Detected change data

--- START ---

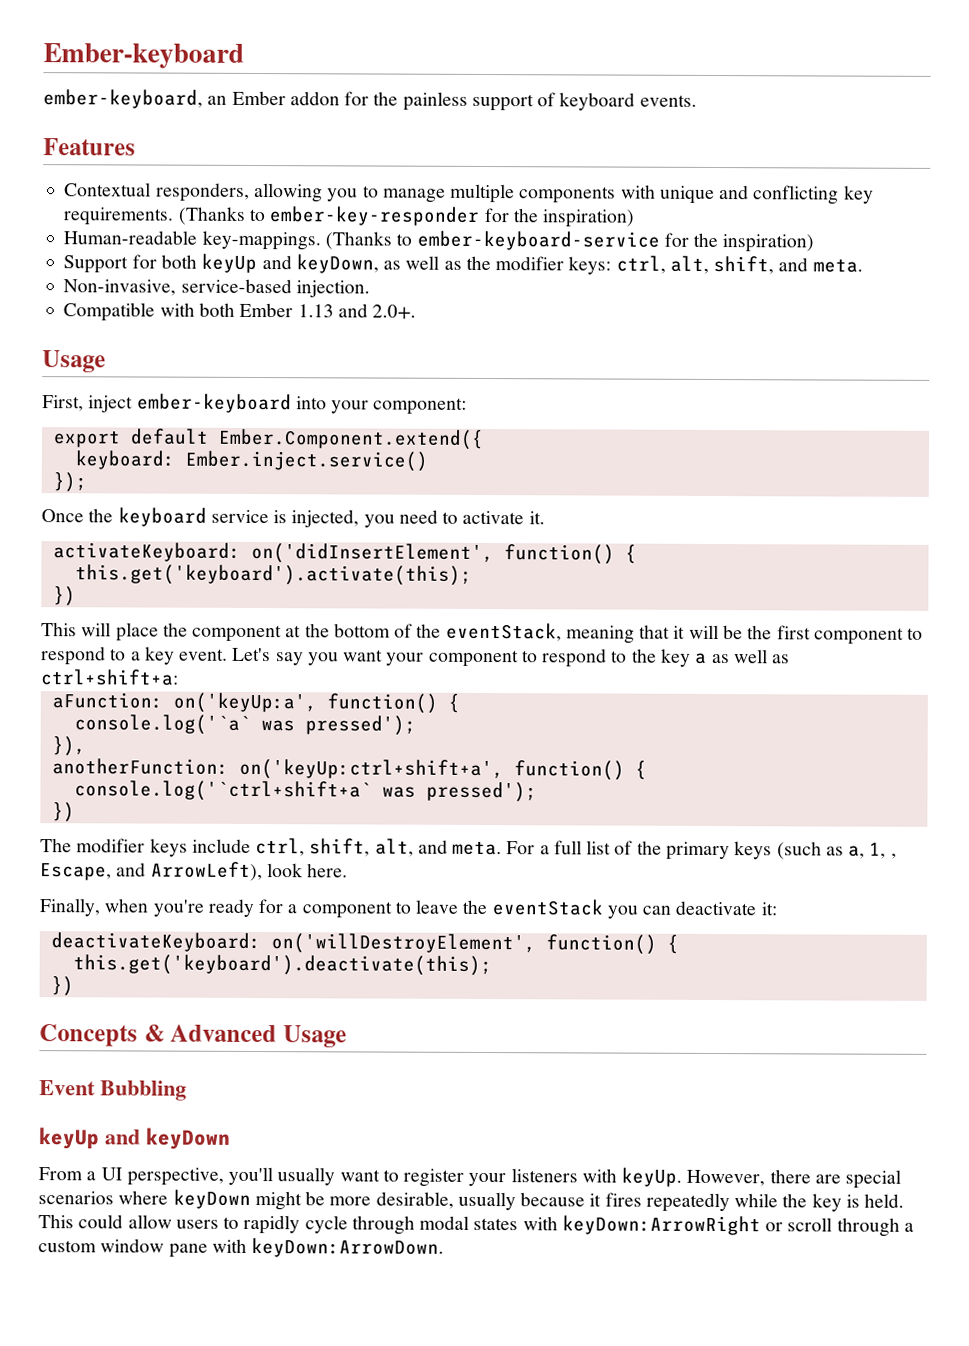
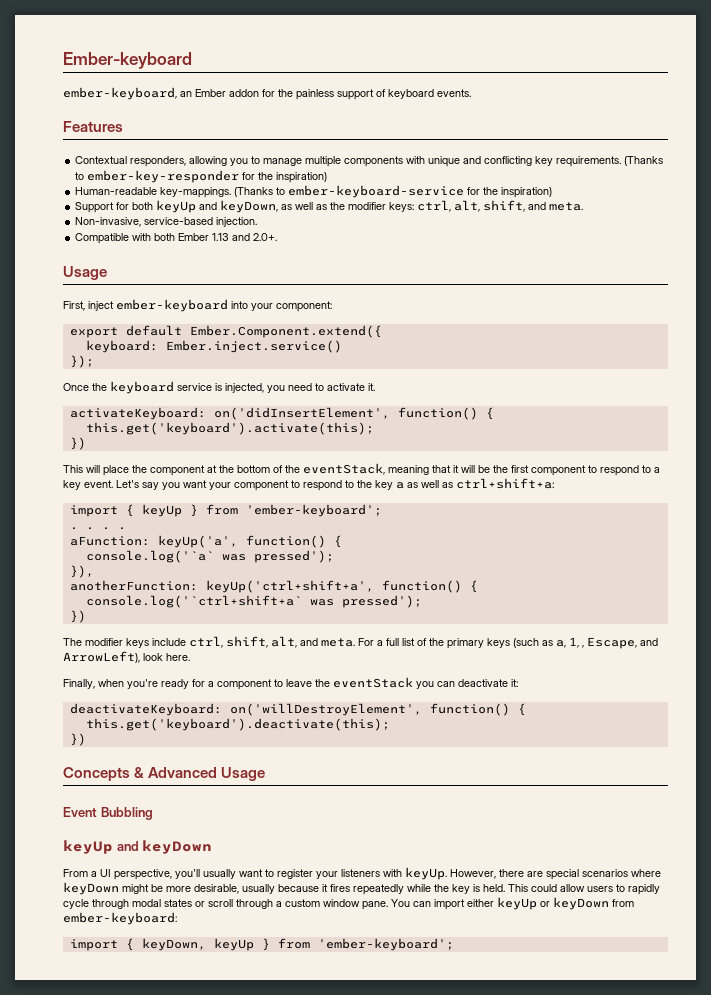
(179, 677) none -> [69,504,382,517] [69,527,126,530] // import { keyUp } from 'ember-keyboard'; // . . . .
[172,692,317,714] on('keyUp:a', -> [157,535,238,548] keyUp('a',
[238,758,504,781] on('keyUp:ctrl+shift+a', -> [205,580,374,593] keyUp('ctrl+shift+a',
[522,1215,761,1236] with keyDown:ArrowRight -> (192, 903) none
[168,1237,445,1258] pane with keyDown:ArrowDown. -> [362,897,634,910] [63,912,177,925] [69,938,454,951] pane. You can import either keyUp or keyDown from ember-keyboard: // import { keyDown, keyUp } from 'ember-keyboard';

--- END ---
--- START ---

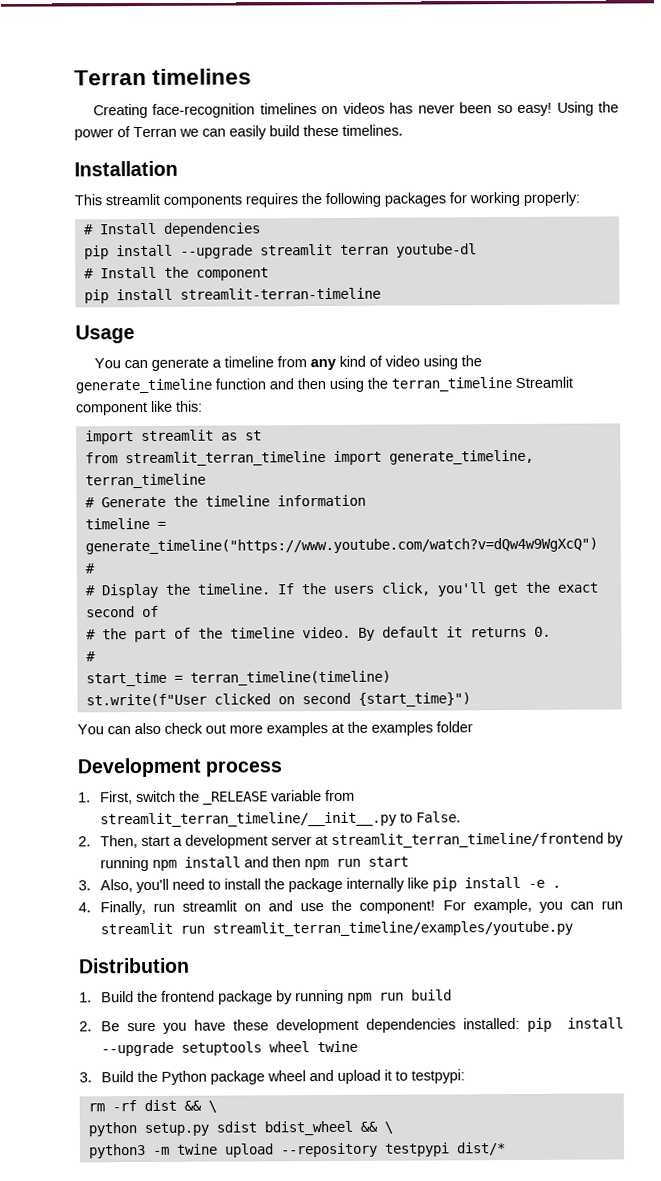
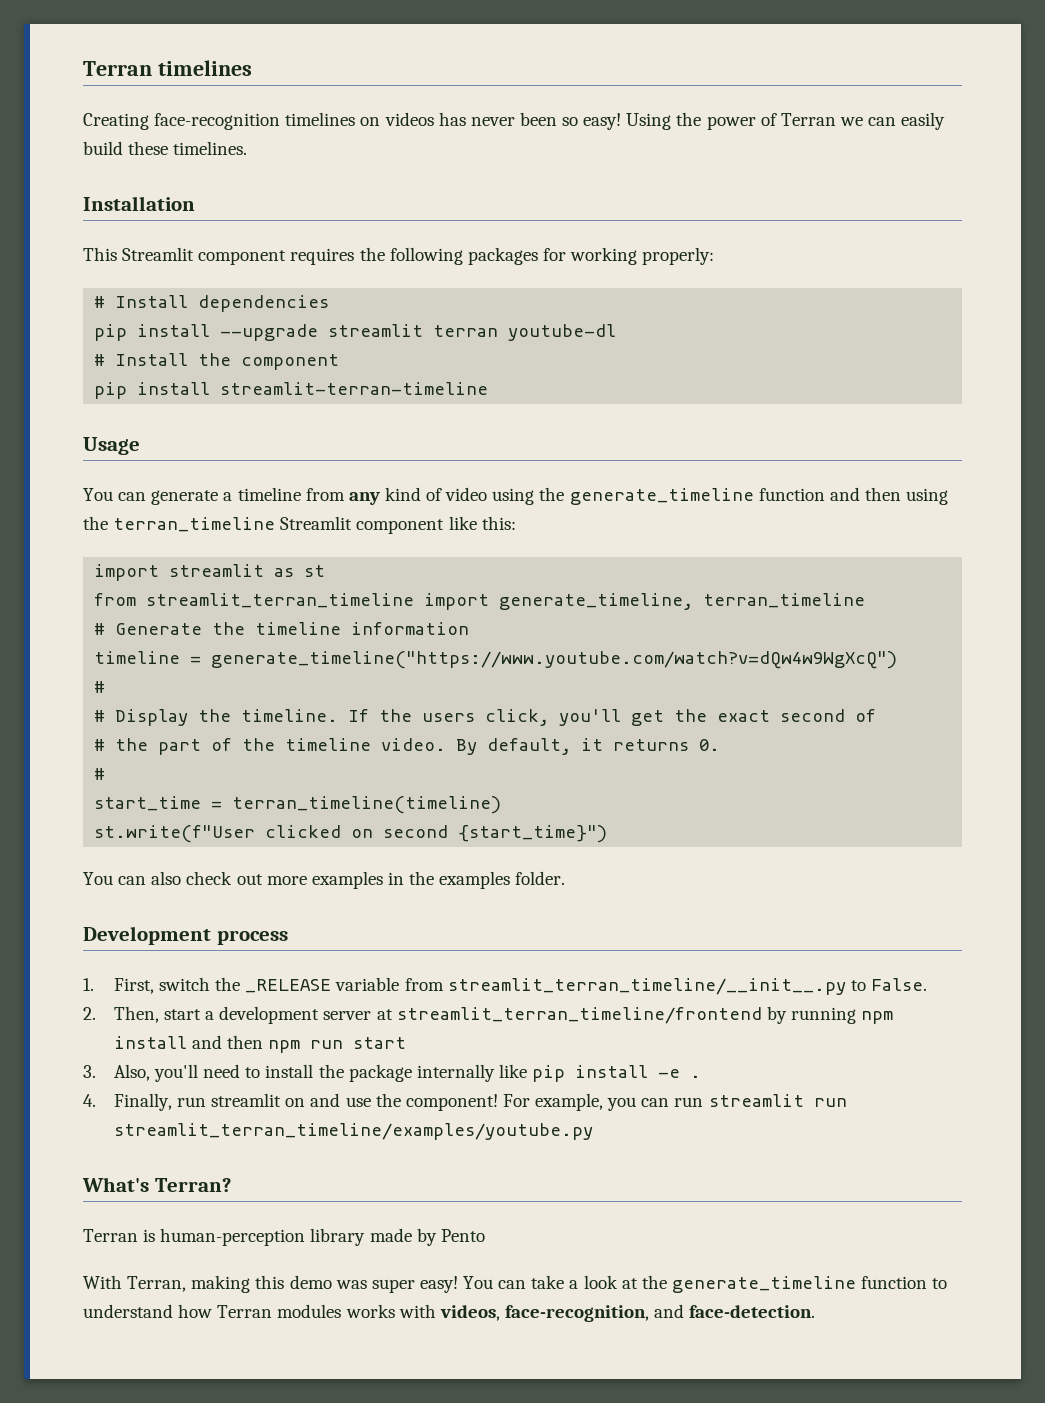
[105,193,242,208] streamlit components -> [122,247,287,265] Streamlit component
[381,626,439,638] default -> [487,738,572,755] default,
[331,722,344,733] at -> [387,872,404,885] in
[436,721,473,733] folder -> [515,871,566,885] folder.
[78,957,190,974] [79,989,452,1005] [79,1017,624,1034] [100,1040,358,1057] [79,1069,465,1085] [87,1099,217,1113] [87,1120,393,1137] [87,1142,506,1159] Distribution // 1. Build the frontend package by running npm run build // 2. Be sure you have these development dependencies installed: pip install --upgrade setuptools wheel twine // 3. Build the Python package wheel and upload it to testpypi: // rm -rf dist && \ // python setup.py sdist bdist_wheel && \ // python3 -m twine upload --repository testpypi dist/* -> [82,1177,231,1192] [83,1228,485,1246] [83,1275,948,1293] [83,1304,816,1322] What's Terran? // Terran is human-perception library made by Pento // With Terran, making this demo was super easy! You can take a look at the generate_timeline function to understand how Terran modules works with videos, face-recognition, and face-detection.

--- END ---

** ASSIGNED TASK **
The lines above that hold "none" are the result; show every one of them.

** REPLY **
(179, 677) none -> [69,504,382,517] [69,527,126,530] // import { keyUp } from 'ember-keyboard'; // . . . .
[522,1215,761,1236] with keyDown:ArrowRight -> (192, 903) none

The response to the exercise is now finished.